NAIDOC is usually a fantastic time for Aboriginal and Torres Strait Islander peoples, and is celebrated as an opportunity to showcase culture and contributions made by Indigenous Australians to Australia and the world. The 2021 theme of ‘Heal Country’ served to remind us of the beauty of the home of the oldest continuous culture on the planet.
Country is central to Aboriginal and Torres Strait Islander cultures and identity. It is a symbiotic relationship that defies definition, but for culturally grounded Aboriginal and Torres Strait Islander people, Country is where we are from, and to where we will return.
Joe Flick, a mate of mine, has written about the importance of Country; Joe has been visiting the graves of Aboriginal soldiers who died, and who are buried in France and England. Joe’s story is inspiring and comforting, especially to those who’ve lost loved ones while in defence of their country.
Joe writes: ‘I knew that they were so far from mob, and disconnected from Country. After talking to some family members of the soldiers, I decided that I would try to “bring their spirits home” by scattering soil taken from the soldier’s traditional Country on their graves in France and England. By doing this, I hoped that it bought some peace; to the soldiers, their relatives and to Country.’
First Nations sports stars use strength for change
Aboriginal and Torres Strait Islander people also shone in the sporting arena during NAIDOC 2021.
Shaun Burgoyne, a proud Kokatha and Warai man from South Australia, became the first Aboriginal player to reach 400 games, and only the fifth overall in more than 125 years of AFL competition.

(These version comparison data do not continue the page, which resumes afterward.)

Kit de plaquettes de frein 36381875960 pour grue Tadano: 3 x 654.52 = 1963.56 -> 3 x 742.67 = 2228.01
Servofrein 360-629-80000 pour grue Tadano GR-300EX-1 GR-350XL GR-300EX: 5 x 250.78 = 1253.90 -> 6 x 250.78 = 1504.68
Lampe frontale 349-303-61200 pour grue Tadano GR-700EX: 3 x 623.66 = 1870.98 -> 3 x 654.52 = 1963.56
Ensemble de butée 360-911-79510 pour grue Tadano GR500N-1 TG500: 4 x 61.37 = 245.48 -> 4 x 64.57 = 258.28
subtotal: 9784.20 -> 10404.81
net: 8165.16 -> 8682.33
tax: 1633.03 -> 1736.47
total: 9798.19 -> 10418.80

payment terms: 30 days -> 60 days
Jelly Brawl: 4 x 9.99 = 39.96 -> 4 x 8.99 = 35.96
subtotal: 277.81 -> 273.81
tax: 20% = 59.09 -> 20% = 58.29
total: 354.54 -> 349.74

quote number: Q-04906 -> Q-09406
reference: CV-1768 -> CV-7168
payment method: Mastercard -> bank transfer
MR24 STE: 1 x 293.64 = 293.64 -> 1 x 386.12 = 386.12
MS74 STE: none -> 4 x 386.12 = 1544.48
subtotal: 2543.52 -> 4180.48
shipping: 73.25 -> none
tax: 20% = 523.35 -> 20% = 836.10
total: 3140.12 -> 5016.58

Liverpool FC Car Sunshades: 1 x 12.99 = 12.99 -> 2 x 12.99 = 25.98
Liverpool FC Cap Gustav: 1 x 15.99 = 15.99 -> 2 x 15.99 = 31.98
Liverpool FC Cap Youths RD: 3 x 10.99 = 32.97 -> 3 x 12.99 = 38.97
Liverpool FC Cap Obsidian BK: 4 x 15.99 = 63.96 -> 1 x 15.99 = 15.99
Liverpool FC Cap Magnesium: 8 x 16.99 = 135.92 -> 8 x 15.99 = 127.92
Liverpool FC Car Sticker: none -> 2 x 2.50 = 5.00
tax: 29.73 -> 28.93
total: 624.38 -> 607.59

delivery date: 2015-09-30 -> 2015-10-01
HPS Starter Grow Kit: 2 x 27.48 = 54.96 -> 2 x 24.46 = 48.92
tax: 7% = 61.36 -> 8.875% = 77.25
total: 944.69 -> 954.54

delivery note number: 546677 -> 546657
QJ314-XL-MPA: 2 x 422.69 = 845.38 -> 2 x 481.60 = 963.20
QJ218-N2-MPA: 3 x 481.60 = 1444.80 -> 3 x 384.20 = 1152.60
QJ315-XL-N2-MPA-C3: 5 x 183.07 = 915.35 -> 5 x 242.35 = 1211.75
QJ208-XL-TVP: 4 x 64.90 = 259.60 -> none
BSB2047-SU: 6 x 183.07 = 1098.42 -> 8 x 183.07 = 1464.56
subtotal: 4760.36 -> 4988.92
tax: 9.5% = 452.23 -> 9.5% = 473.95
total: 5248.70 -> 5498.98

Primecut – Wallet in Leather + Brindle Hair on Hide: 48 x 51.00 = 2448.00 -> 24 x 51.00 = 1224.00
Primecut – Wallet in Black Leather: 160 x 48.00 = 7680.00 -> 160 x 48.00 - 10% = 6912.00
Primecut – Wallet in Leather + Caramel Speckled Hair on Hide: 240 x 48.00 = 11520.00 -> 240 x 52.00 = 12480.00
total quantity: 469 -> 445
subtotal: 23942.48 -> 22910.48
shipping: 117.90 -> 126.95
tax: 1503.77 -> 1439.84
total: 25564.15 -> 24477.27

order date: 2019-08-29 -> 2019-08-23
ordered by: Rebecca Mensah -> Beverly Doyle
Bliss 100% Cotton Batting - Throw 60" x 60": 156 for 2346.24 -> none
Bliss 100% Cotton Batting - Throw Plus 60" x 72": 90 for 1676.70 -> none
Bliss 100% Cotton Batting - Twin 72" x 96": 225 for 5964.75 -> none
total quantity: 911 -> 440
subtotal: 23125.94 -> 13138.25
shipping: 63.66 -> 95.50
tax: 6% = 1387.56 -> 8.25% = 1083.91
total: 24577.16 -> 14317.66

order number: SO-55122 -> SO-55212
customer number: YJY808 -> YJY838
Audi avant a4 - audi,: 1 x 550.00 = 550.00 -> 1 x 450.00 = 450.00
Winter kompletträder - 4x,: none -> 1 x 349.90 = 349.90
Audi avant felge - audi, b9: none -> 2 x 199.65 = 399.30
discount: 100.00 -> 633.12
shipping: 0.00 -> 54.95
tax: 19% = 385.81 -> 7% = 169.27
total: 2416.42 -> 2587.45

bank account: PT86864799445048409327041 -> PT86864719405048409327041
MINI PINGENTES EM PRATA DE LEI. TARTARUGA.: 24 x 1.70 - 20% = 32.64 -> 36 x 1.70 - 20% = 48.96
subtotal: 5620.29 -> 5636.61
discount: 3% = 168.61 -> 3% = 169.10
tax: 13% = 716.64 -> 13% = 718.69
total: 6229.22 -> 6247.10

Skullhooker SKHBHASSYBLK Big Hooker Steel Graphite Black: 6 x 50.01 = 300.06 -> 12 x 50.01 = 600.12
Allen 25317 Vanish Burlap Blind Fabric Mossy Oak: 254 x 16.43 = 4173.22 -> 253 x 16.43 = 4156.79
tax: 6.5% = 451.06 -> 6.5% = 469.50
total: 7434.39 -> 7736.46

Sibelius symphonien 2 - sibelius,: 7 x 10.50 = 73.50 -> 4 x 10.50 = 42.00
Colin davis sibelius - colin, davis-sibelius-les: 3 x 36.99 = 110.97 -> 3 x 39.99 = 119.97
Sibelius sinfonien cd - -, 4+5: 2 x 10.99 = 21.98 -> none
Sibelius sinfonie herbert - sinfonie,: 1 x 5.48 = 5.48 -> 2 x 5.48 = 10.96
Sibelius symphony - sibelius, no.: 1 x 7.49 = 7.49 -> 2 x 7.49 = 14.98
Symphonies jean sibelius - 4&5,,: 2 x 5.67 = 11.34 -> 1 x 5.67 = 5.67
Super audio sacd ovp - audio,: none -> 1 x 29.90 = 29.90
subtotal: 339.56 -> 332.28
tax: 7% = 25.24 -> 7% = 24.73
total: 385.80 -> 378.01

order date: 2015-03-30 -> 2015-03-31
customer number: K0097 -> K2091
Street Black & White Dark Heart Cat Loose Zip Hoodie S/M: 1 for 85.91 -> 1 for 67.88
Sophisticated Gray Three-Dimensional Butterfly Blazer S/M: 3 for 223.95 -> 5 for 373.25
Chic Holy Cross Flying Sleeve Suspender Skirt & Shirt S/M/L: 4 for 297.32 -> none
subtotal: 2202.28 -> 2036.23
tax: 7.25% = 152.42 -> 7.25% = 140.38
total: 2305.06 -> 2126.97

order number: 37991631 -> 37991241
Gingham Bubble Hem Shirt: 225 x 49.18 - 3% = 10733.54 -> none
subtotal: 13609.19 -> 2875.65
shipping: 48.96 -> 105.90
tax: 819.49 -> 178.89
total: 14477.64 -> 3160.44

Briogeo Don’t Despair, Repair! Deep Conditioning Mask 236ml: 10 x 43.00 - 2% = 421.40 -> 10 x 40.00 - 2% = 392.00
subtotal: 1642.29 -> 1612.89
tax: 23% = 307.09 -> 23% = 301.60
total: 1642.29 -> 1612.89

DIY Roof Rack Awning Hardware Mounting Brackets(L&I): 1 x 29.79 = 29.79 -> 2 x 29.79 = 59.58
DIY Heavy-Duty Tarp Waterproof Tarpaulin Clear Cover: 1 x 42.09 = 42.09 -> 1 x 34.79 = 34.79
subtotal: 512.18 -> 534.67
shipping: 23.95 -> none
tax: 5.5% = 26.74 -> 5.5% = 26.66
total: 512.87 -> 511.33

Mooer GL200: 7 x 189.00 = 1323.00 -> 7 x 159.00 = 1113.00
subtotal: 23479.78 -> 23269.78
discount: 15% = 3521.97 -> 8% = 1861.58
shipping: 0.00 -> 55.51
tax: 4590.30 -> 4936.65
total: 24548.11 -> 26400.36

Then there was the announcement, coming during NAIDOC week, that Aboriginal basketball player, Patty Mills, will join swimmer Cate Campbell as Australian flag-bearers during the opening ceremony of the Tokyo Olympics. Patty is a great inspiration for all Australian kids, and is fiercely proud of his Aboriginal and Torres Strait Islander identity. Patty has used his fame and fortune to give back to community through gifts and donations.
Increasingly, we are recognising how important it is for high profile athletes to lend their name to causes, but it’s taken to another level when such people also share their wealth to initiate respect and change.
Red, black and yellow flag pride
In 2019, Patty reportedly donated his entire annual salary of $1.4m to support the advocacy work of various campaigns in Australia, including ‘Black Lives Matter Australia’, ‘Black Deaths in Custody’ and the work of the ‘We Got You’ campaign, which is supported by some of Australia’s biggest sporting identities. It is dedicated to standing against racism by providing a voice for long overdue racial justice and change.
I read with pride that Patty also carries the Aboriginal and Torres Strait Islander flags with him, and I’m sure that they will make an appearance during the Tokyo Olympics.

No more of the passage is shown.